Dubana mengangkat cangkir tehnya, menghirupnya terlebih dahulu kemudian menyeruputnya. Dia tidak mengerti apa enaknya. Dia melakukan ini untuk menghormati Wati. “Lalu bagaimana dengan putramu? Pasti berat hidup tanpa kedua orang tuanya,” tanya Dubana sambil menaruh kembali cangkir tehnya.
“Waktu itu dia berusia sembilan tahun. Dia sudah cukup usia untuk bisa mengerti dan mengingat apa yang menimpanya. Setelah aku di penjara dia dirawat oleh mertuaku. Awalnya dia sering mengunjungiku di penjara. Namun tidak lama setelah itu, kedua mertuaku meninggal. Putraku mendapat warisan sepenuhnya karena suamiku adalah anak tunggal. Dia jadi jarang mengunjungiku. Aku rasa hanya tiga kali dalam setahun. Yang aku tahu dia tinggal sendiri, terkadang di rumahku terkadang di rumah mertuaku. Dia bercerita bahwa dia berkuliah di kota, menemukan seorang wanita dan bekerja,” cerita Wati.
“Lalu di mana dia sekarang?” tanya Dubana.
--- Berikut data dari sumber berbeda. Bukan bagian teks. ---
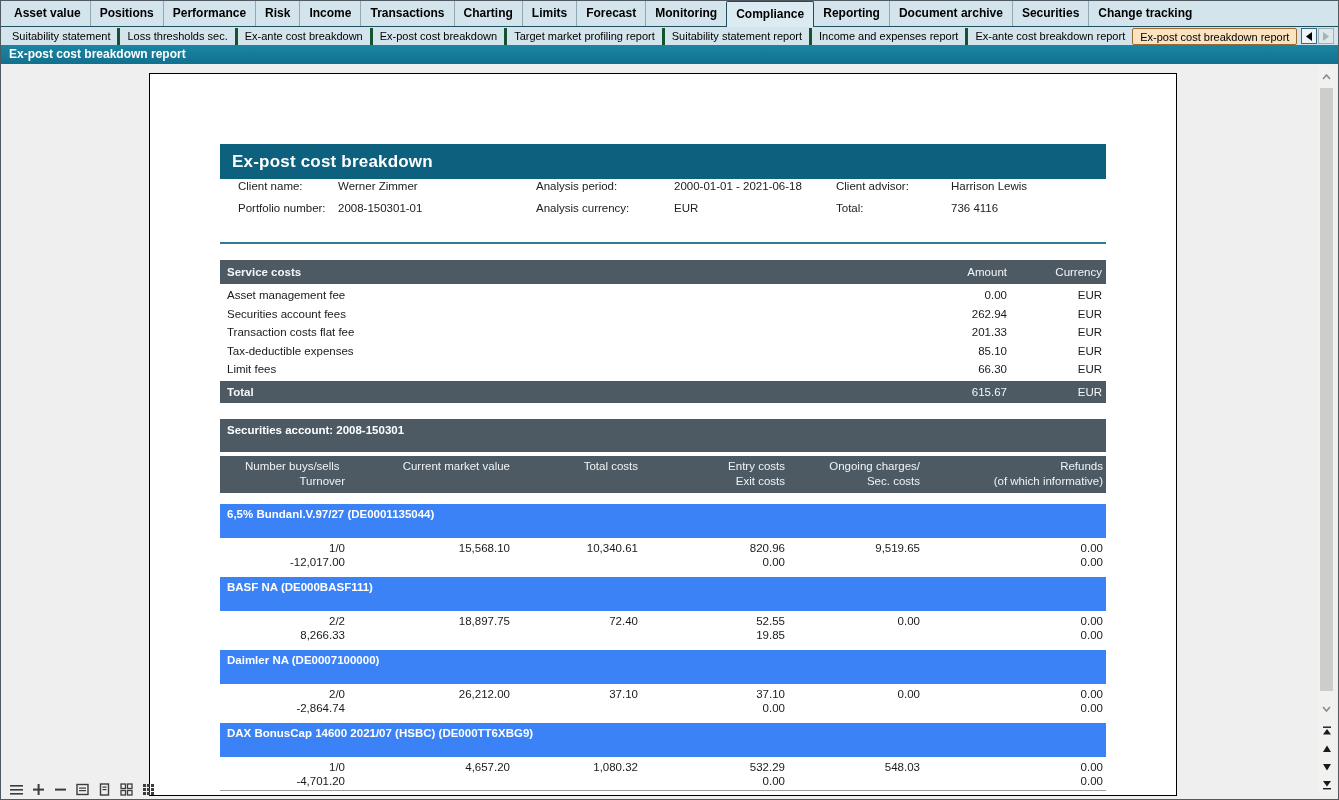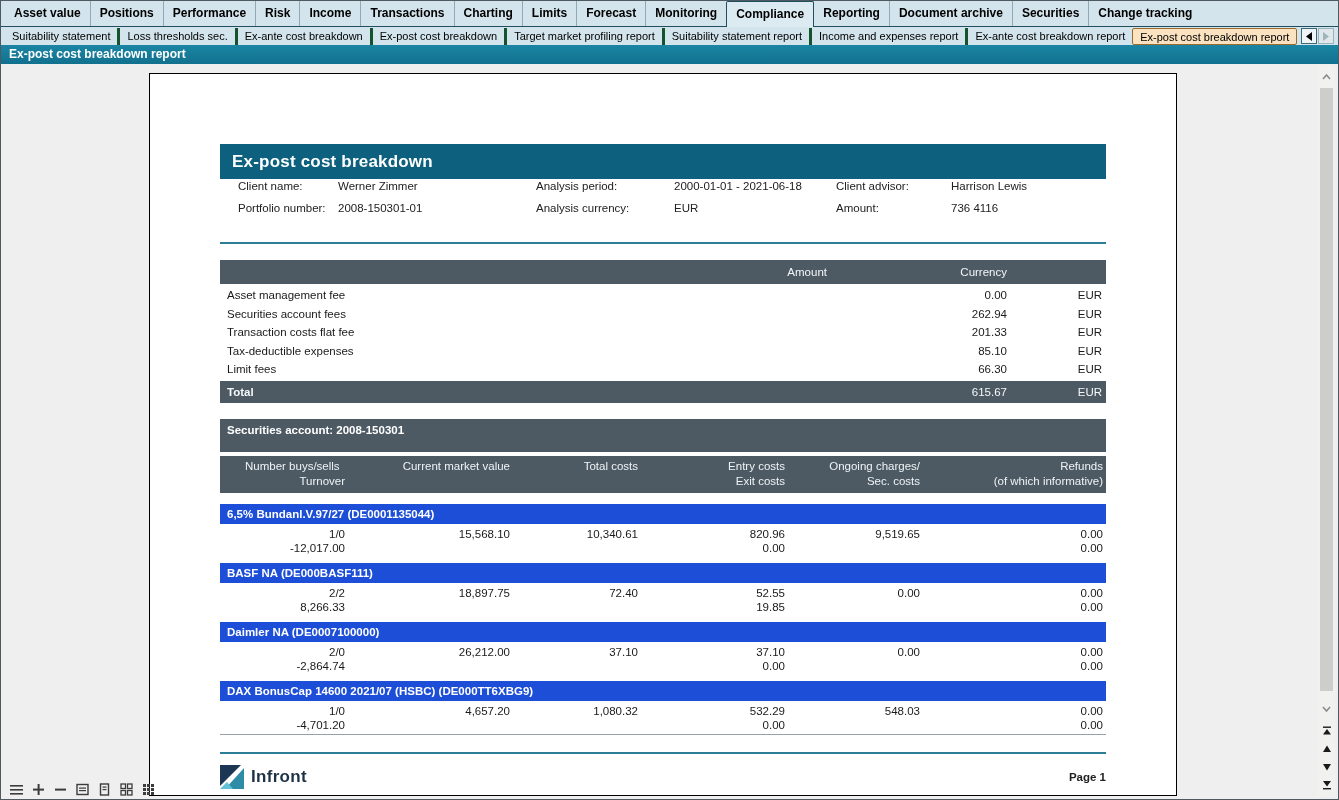"Amount:" div { text: Amount -> Total }
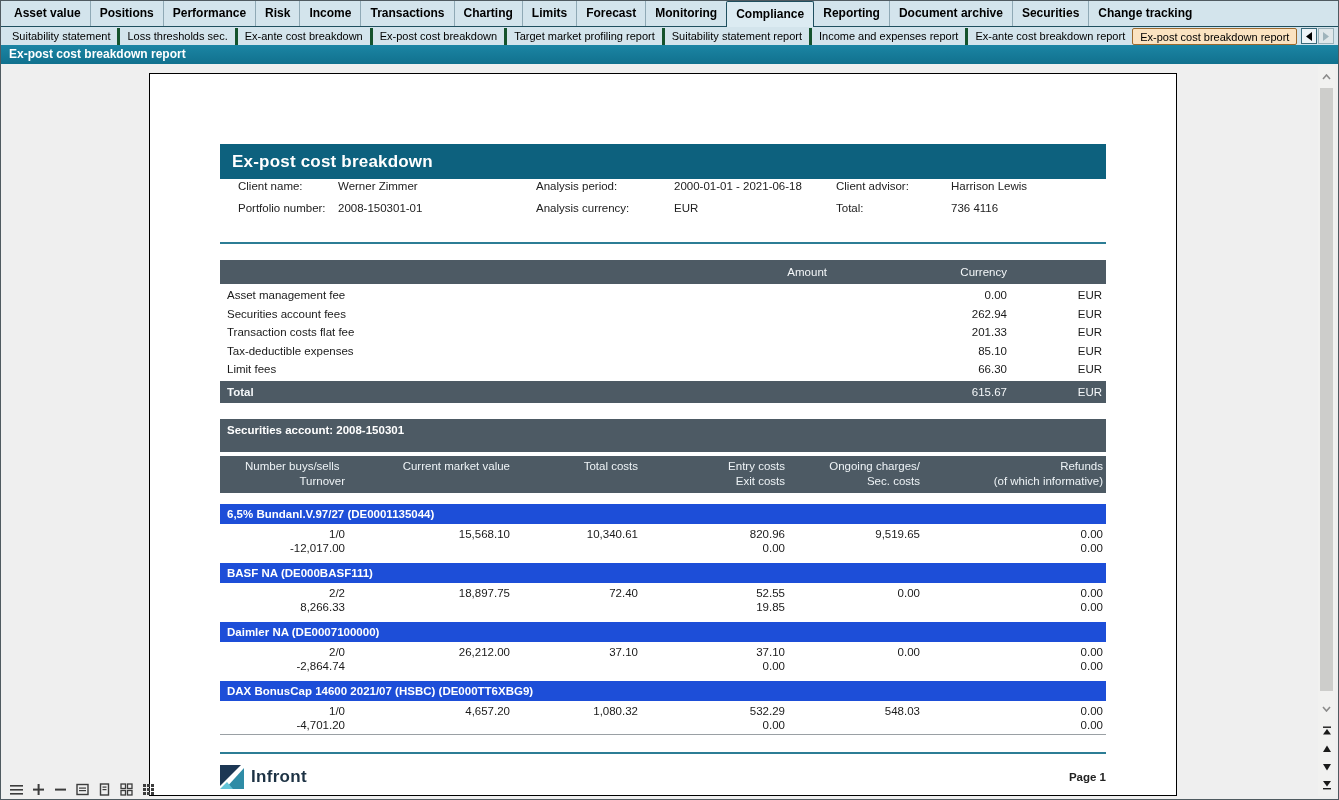"Service costs" div.c1 { html: none -> <div>Service costs</div> }
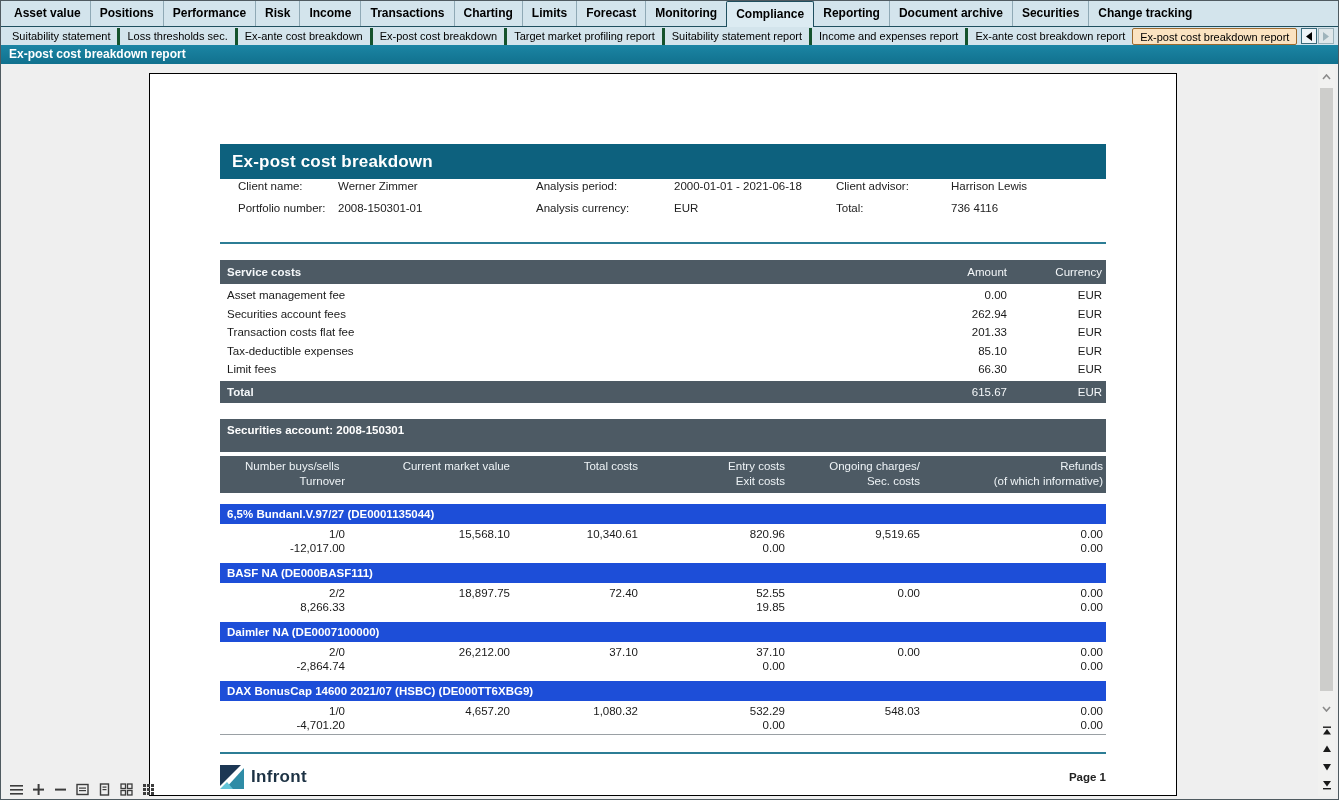"6,5% Bundanl.V.97/27 (DE0001135044)" .sec-banner { background: #1d4ed8 -> #3b82f6; height: 20px -> 34px }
“Aku tidak tahu. Suatu hari dia berhenti mengunjungiku begitu saja. Sudah dua puluh enam tahun lamanya aku tidak menemuinya. Mungkin dia lelah harus terus menerus datang ke penjara dan berbicara denganku,” kata Wati. Dia berhenti sebentar untuk menghirup dan menyeruput teh. “Atau dia malu karena orang tuanya adalah seorang pembunuh. Atau dia hanya merasa sudah bisa mandiri dan lepas dariku. Bagaimana pun dia hanya mengenal sosokku selama sembilan tahun hidupnya. Begitulah seorang anak, ketika mereka sudah mempunyai uang mereka akan lupa dengan orang tua yang membesarkan mereka. Aku mengerti itu tetapi aku tidak pernah siap untuk mengalaminya.”
“Tetapi Nenek menyelamatkan hidupnya. Dia tidak akan hidup sampai saat ini jika bukan karenamu,” tanggap Dubana.
“Benar katamu. Aku menyelamatkan hidupnya dengan mengorbankan hidupku. Terkadang aku merasa dia sangatlah kurang ajar. Tetapi aku menyadari bahwa ini bukan salahnya, atau salahku. Ini adalah salah ayahnya dan keluarga ayahnya yang mendidiknya dengan tidak baik sehingga tumbuh menjadi seorang yang kasar. Jika aku harus mengulangnya, menyelamatkan putraku dengan mengorbankan hidupku sendiri, aku akan melakukannya lagi. Ibu mana yang bisa melihat buah hatinya dipukuli dan akan dibunuh bahkan oleh suaminya sendiri?” tutur Wati.
“Jika Nenek tahu bahwa suatu hari putramu akan berhenti mengunjungimu dan melupakanmu, apakah Nenek tetap akan melakukannya?” tanya Dubana. Akhirnya kalimat yang agak panjang terucap dari mulutnya.
“Ya,” kata Wati sambil menghirup teh. “Aku akan melakukannya lagi.” Air mata mengalir dengan lembut melalui pipinya yang sudah dikerutkan oleh usia ketika dia meminum teh di dalam cangkirnya hingga habis. Dia menaruh kembali cangkir teh yang sekarang kosong di atas meja.
Dubana mengangkat teko lalu menuangkan teh ke dalam cangkir Wati hingga penuh. “Itu adalah cerita yang mengiris hati,” komentarnya.
“Begitulah,” kata Wati sambil melanjutkan tenunannya. “Ketika bebas aku kembali ke sini dengan harapan bisa bertemu putraku. Tetapi yang kudapat hanyalah rumah tua kosong yang sudah usang dan gelap. Aku menantinya, bahkan hingga hari ini aku masih menantinya, lebih dari aku menantimu anak muda. Sang malaikat pencabut nyawa.”